Quanto à tributação sobre a energia elétrica, Alves acredita que o imposto de 19% poderia ser considerado elevado, especialmente quando comparado à produção local de energia.

"Considerando que somos um grande produtor de energia elétrica, particularmente considero alta a alíquota de 19%, no entanto, analisando a média nacional, não podemos considerar elevada", afirma.

Em relação ao modelo de cobrança por litro nos combustíveis, Alves compartilha sua visão sobre os impactos no preço final. "Para o consumidor esse modelo de alíquota pode ser prejudicial, pois desconsidera eventuais custos logísticos, e diferenças regionais de preço, no entanto, existe a constância do valor ao longo do ano, o que evitaria aumentos surpresas", explica.

Pressão sobre empresas de baixo custo e alta rotatividade

Fernando Oliveira, vice-presidente do Conjove (Conselho de Jovens Empresários da Associação Comercial do Pará), destaca que o ICMS é o tributo que mais impacta as operações das empresas no estado. Para ele, a pressão se torna ainda mais intensa devido à incidência do imposto sobre circulação de mercadorias essenciais, como alimentos, combustíveis e materiais de construção. 

“O ICMS afeta o fluxo de caixa, a formação de preços, a competitividade e até as decisões logísticas das empresas”, explica Oliveira.

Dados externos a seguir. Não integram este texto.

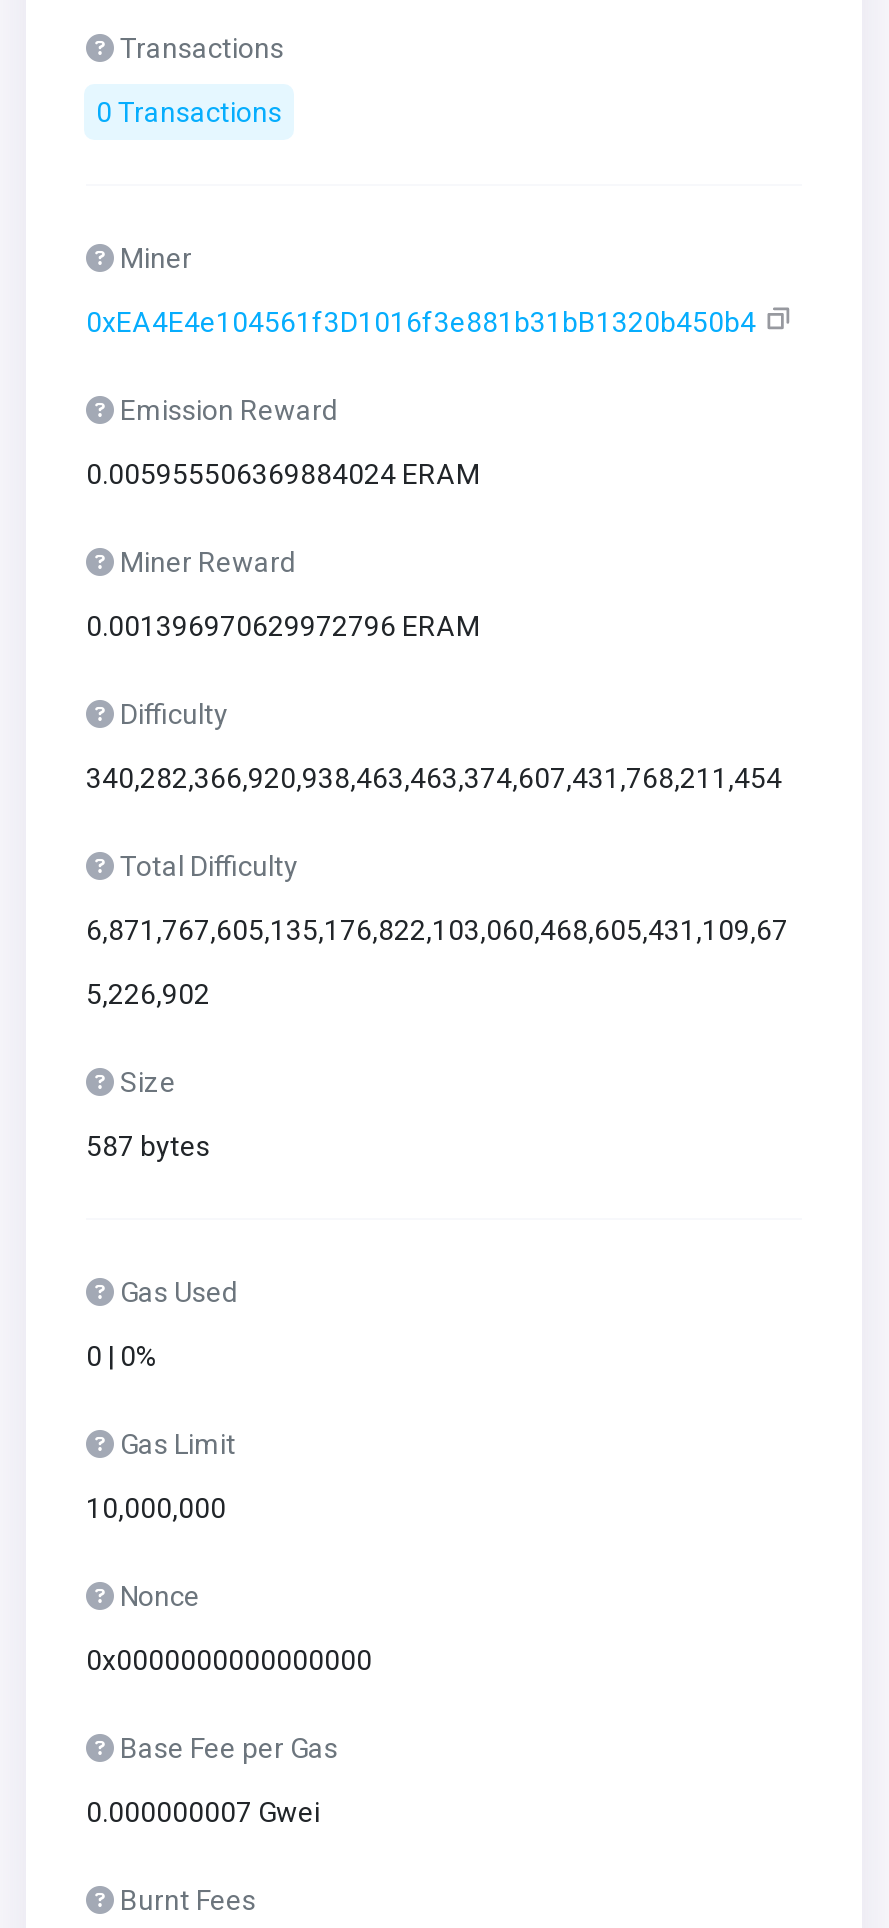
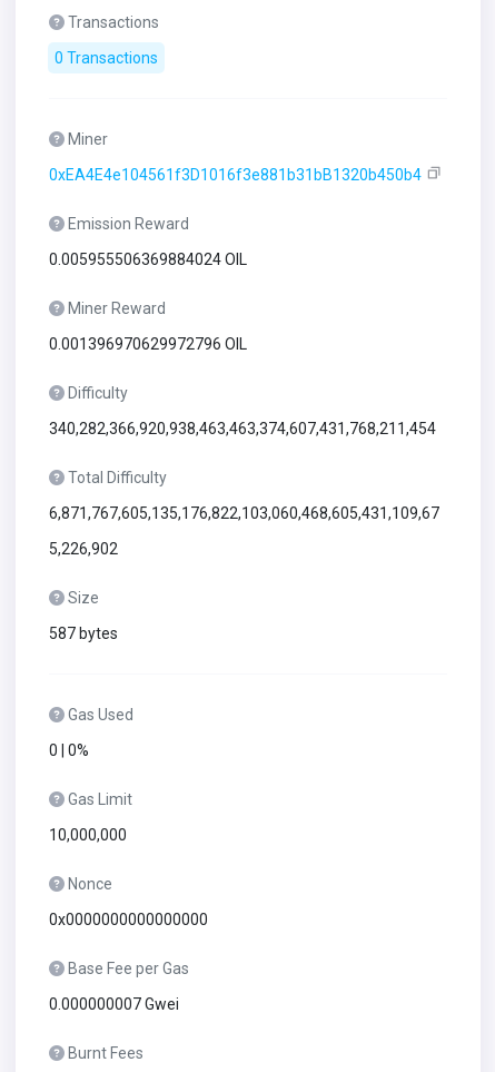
[86,458,480,490] 0.005955506369884024 ERAM -> [49,250,247,268] 0.005955506369884024 OIL
[86,610,480,642] 0.001396970629972796 ERAM -> [49,335,247,353] 0.001396970629972796 OIL

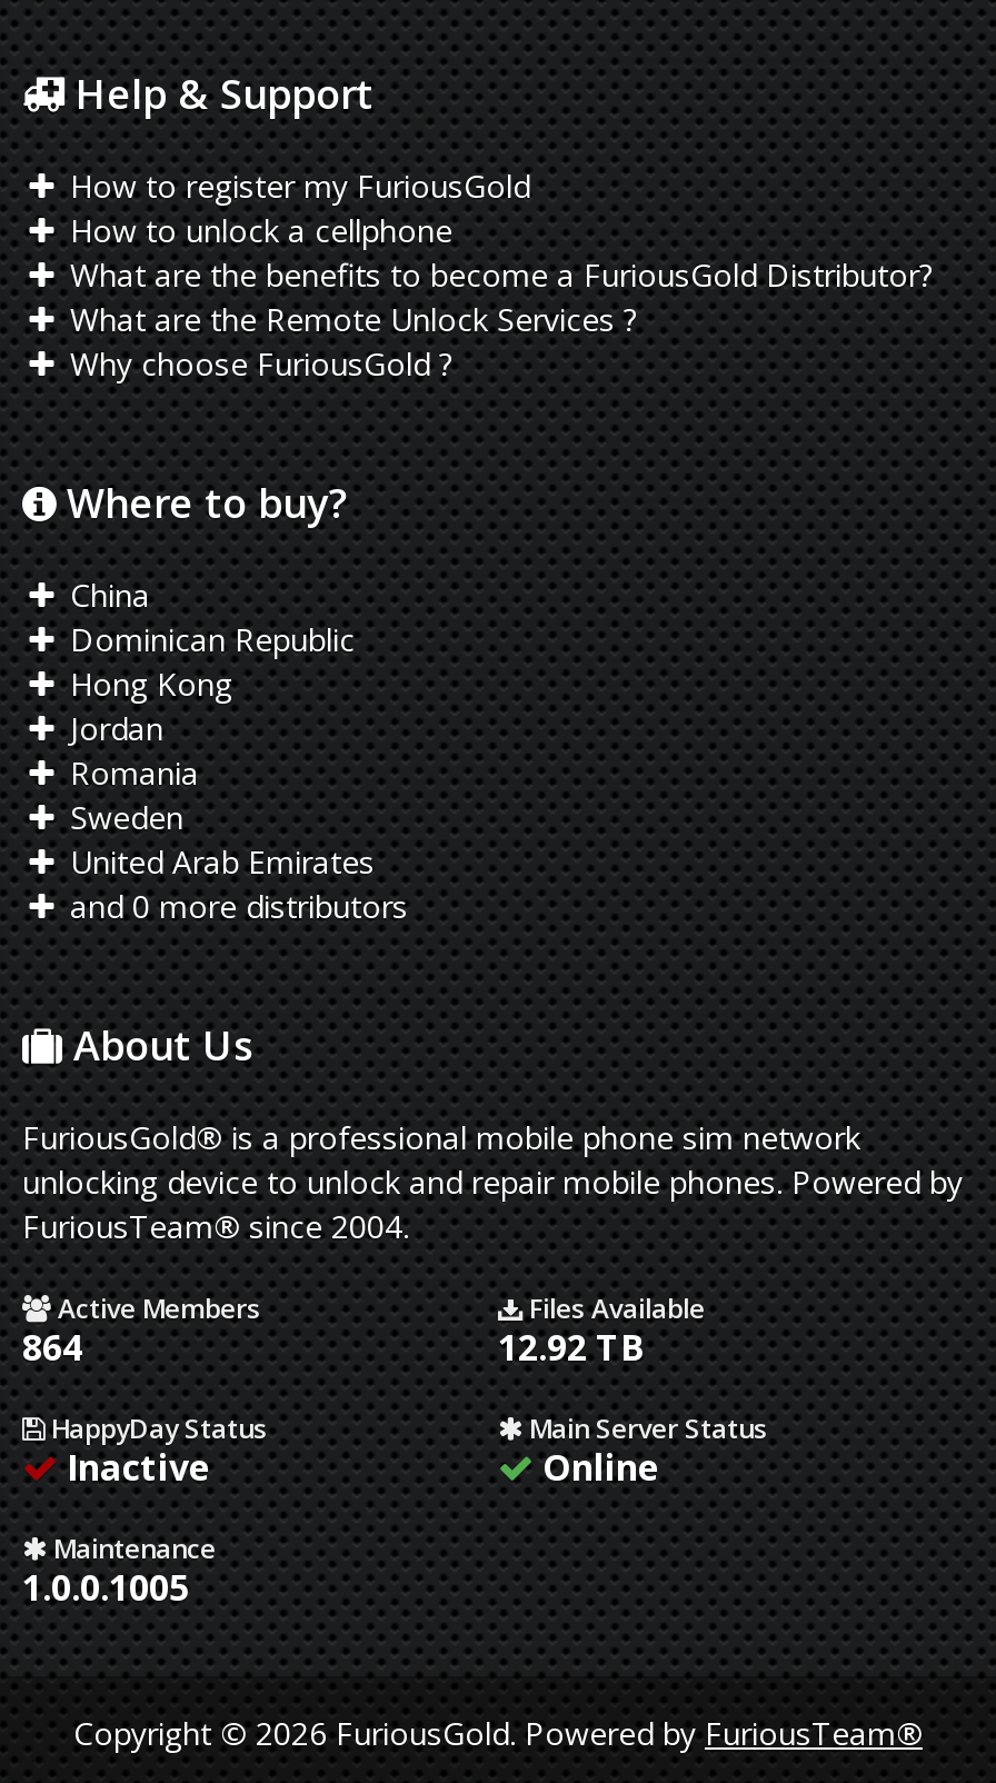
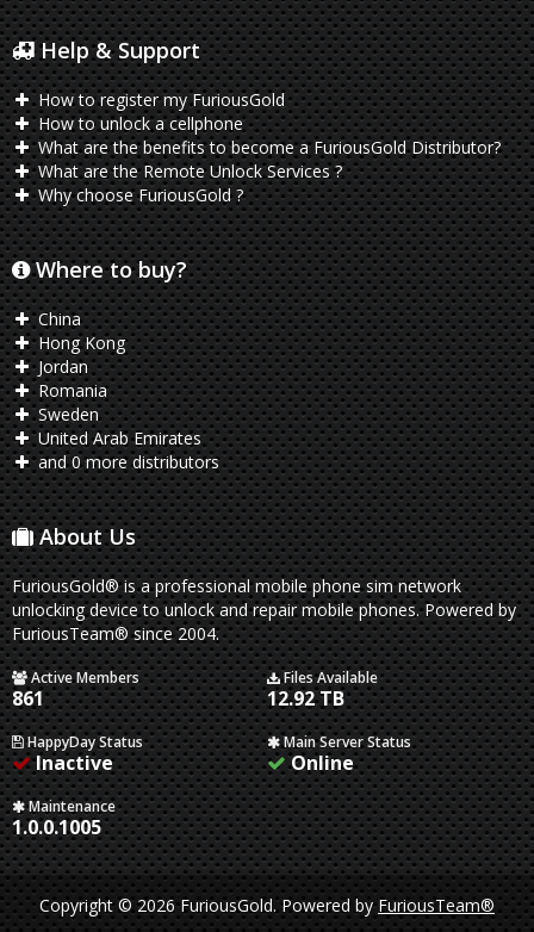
[61,618,355,660] Dominican Republic -> none
[22,1323,82,1372] 864 -> [12,685,44,712] 861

Ele também chama atenção para o modelo tributário com substituição tributária e antecipação, que faz com que muitas empresas paguem o imposto antes mesmo de realizar a venda, criando um descompasso financeiro que prejudica especialmente aquelas com margens de lucro menores.

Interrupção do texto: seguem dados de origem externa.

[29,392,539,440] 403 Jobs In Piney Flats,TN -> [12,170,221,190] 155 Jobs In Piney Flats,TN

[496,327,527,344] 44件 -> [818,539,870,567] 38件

Na análise dele, Oliveira aponta que, "para empresas com margem apertada, isso pode significar uma redução da competitividade ou até inviabilidade operacional em determinados segmentos."

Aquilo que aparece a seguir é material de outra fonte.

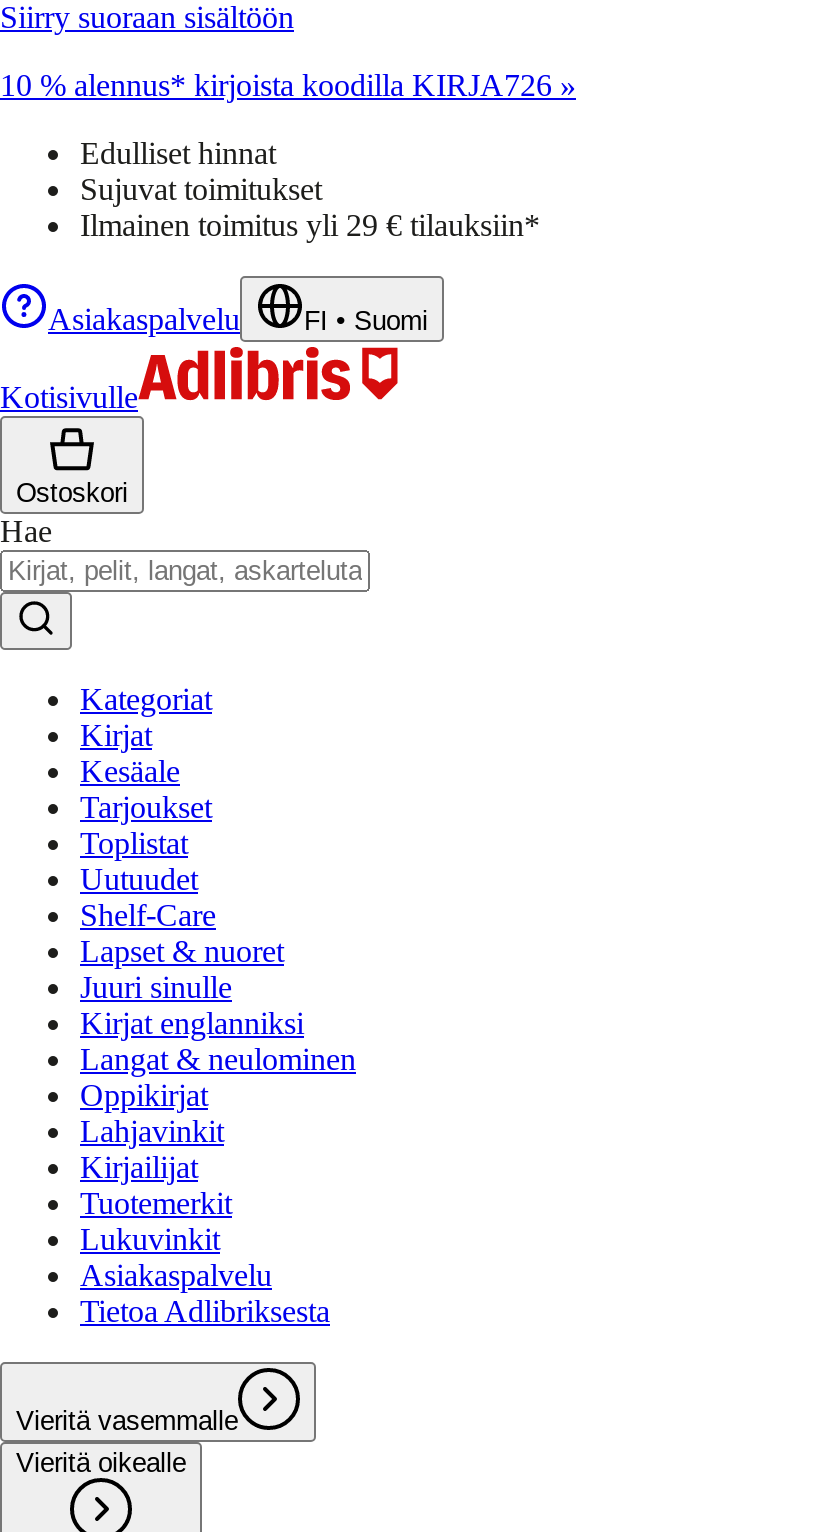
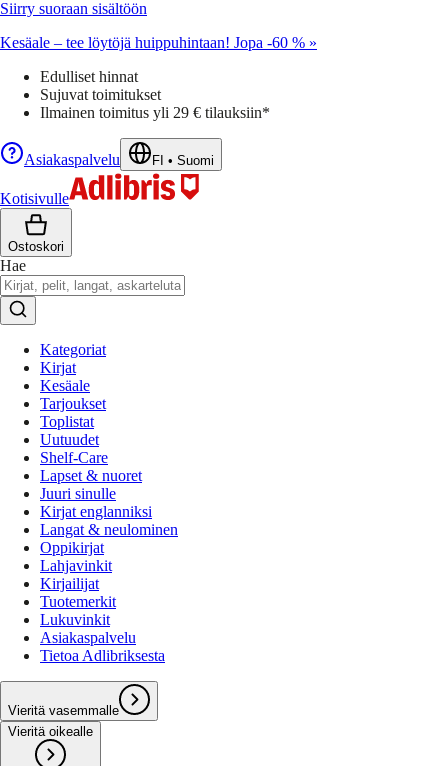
[0,68,576,102] 10 % alennus* kirjoista koodilla KIRJA726 » -> [0,34,317,51] Kesäale – tee löytöjä huippuhintaan! Jopa -60 % »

Competitividade sob pressão: como a alíquota de 19% impacta a tomada de decisões empresariais

A alíquota de ICMS do Pará de 19%, embora considerada entre as médias nacionais, é considerada alta por empresários do estado, especialmente quando comparada a outros fatores da carga tributária brasileira. Oliveira ressalta que o problema não está apenas na alíquota nominal, mas também no efeito acumulado do sistema tributário

“Incidência em cadeia, regimes de substituição tributária com margens presumidas e limitações ao aproveitamento de créditos fazem com que o custo tributário seja elevado, impactando diretamente o preço final e reduzindo o poder de consumo e a competitividade das empresas locais”, afirma.

Oliveira também destaca que os setores com margens mais baixas e alta rotatividade de mercadorias, como o comércio varejista de alimentos, bebidas e materiais de construção, sofrem mais com essa carga tributária. O setor de combustíveis, altamente regulado, também enfrenta um impacto significativo, assim como os distribuidores, que são prejudicados pelos regimes de antecipação e substituição tributária.

Para os empresários, a carga tributária não só afeta os custos operacionais, mas também influencia decisões estratégicas importantes, como a escolha do estado ou município para instalação de operações, estrutura logística e modelos de negócio. 

“Em muitos casos, decisões que deveriam ser puramente econômicas acabam sendo guiadas por critérios tributários, o que gera distorções e ineficiências no ambiente de negócios”, conclui Oliveira.